### AIM OF THE EXERCISE
Locate the line containing "DJI Osmo Pocket" in the material below; repeat it and every line after it, exactly as written.

(SUPPLIED DATA Opens)

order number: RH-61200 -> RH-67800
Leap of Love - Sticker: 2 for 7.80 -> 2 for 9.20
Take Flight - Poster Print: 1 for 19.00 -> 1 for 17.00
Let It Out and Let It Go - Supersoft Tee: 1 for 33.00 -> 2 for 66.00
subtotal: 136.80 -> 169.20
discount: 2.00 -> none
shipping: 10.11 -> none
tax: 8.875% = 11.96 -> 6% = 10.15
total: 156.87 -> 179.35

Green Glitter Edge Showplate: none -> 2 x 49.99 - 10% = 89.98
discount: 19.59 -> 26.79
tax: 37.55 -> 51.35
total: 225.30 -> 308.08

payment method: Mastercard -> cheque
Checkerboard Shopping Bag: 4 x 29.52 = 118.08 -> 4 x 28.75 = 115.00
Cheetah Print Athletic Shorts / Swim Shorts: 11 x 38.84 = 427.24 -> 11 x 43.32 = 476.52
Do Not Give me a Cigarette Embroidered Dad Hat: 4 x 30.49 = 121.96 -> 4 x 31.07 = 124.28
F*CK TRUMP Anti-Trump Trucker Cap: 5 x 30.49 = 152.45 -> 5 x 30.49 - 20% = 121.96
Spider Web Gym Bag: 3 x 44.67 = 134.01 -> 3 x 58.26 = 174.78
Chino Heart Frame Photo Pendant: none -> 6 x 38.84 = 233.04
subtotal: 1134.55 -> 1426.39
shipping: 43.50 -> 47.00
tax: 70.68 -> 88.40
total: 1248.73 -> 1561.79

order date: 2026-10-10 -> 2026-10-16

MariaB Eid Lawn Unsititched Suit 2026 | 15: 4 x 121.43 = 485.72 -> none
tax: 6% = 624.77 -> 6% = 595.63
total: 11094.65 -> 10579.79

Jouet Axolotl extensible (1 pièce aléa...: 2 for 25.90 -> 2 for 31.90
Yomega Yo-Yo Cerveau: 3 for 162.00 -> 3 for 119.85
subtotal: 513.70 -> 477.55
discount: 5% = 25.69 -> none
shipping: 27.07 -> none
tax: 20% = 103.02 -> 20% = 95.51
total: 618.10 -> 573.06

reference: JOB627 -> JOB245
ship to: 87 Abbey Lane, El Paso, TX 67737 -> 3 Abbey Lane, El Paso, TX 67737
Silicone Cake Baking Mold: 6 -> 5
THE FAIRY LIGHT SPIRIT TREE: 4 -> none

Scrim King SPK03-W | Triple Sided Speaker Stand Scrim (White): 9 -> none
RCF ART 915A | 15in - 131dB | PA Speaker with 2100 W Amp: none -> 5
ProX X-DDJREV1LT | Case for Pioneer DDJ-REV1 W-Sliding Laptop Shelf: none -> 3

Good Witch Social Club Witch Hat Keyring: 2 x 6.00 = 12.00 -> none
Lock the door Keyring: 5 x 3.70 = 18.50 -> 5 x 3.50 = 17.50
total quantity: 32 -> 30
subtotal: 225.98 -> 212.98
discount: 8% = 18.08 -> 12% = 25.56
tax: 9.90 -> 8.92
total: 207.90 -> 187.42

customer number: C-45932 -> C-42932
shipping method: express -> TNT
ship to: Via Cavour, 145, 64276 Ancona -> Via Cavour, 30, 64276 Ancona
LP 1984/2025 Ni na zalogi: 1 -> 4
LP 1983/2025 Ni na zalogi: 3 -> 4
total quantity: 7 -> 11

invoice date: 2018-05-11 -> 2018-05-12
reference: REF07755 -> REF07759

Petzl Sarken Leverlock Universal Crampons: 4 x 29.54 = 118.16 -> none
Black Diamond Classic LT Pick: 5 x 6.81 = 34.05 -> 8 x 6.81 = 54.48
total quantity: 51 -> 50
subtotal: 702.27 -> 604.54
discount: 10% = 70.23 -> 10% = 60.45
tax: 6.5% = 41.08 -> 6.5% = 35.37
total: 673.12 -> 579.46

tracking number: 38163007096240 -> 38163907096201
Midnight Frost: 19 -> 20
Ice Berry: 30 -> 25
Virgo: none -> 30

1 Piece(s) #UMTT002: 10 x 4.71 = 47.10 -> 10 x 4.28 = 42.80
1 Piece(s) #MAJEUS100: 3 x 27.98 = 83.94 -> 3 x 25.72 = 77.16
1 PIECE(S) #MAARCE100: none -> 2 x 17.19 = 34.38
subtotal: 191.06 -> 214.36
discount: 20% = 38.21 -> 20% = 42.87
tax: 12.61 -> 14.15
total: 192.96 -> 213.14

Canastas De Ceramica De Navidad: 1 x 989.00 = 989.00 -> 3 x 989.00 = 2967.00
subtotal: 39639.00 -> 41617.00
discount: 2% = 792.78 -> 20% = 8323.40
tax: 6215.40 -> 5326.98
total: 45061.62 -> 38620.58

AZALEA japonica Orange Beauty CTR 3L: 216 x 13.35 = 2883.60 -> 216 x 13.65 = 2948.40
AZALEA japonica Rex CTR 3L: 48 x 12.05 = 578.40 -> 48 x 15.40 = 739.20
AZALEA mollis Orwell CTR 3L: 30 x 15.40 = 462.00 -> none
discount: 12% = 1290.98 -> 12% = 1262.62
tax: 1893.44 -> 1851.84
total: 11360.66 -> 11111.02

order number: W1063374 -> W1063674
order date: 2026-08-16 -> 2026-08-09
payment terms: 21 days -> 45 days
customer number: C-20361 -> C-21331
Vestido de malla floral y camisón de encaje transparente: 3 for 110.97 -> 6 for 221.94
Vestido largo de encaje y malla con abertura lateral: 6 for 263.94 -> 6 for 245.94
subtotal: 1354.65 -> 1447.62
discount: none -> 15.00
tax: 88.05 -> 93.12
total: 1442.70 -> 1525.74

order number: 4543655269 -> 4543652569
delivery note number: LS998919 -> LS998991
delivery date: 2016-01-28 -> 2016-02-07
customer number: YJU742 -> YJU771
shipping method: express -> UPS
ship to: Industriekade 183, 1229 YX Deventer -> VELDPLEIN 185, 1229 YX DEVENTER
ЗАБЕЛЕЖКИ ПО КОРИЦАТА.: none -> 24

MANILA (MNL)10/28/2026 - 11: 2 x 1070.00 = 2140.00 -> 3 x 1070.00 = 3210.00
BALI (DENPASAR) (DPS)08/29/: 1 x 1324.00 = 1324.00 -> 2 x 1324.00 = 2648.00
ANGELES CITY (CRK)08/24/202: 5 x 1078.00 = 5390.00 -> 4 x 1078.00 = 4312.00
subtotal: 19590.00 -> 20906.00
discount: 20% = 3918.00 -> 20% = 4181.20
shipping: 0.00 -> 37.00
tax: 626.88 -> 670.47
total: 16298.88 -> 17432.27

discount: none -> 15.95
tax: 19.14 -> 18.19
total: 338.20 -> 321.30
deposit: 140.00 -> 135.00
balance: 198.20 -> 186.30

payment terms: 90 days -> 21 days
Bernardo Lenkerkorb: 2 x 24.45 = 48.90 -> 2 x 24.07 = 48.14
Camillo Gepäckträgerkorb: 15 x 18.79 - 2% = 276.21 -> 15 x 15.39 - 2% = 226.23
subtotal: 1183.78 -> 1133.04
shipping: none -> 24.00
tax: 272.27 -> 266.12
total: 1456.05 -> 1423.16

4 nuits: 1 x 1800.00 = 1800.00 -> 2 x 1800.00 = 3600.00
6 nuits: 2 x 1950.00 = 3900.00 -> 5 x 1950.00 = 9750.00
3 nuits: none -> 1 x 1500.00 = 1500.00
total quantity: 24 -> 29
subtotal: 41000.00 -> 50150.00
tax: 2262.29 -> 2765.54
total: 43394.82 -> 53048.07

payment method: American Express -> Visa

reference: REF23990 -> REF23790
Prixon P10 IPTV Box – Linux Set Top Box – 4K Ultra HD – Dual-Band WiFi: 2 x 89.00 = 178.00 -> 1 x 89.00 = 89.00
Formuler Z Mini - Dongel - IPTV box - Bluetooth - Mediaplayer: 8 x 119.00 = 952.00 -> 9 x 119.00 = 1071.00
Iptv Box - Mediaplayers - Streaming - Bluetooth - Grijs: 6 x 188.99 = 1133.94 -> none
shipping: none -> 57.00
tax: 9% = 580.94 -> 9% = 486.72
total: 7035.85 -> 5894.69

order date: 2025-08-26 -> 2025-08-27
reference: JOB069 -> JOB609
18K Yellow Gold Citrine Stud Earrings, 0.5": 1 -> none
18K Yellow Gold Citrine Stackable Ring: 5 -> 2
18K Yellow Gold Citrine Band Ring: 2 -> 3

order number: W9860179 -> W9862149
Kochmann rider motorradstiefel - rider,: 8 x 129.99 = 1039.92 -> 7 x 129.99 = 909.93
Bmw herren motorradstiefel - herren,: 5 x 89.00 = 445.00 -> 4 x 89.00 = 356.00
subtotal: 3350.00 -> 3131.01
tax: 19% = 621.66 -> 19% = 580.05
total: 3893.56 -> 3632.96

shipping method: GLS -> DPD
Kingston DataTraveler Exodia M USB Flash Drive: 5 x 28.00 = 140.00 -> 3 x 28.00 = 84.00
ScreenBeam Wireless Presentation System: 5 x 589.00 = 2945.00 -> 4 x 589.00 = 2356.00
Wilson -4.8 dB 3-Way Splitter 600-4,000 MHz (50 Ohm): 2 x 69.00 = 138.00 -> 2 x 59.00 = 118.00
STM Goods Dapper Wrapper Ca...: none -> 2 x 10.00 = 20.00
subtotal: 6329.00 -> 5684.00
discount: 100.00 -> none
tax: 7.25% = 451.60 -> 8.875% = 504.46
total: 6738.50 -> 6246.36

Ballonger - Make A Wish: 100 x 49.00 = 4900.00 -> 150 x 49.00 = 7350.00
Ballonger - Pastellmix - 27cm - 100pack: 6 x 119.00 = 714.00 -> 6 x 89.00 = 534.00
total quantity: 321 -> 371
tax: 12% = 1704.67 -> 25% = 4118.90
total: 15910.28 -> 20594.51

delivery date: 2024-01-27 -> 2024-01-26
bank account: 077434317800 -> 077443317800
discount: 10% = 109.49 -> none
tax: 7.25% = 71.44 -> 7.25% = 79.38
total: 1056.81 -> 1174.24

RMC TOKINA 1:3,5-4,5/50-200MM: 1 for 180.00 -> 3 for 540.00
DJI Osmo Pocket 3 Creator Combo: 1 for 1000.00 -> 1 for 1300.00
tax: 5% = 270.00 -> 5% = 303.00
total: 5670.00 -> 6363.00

(SUPPLIED DATA Closes)

### EXERCISE RESPONSE
DJI Osmo Pocket 3 Creator Combo: 1 for 1000.00 -> 1 for 1300.00
tax: 5% = 270.00 -> 5% = 303.00
total: 5670.00 -> 6363.00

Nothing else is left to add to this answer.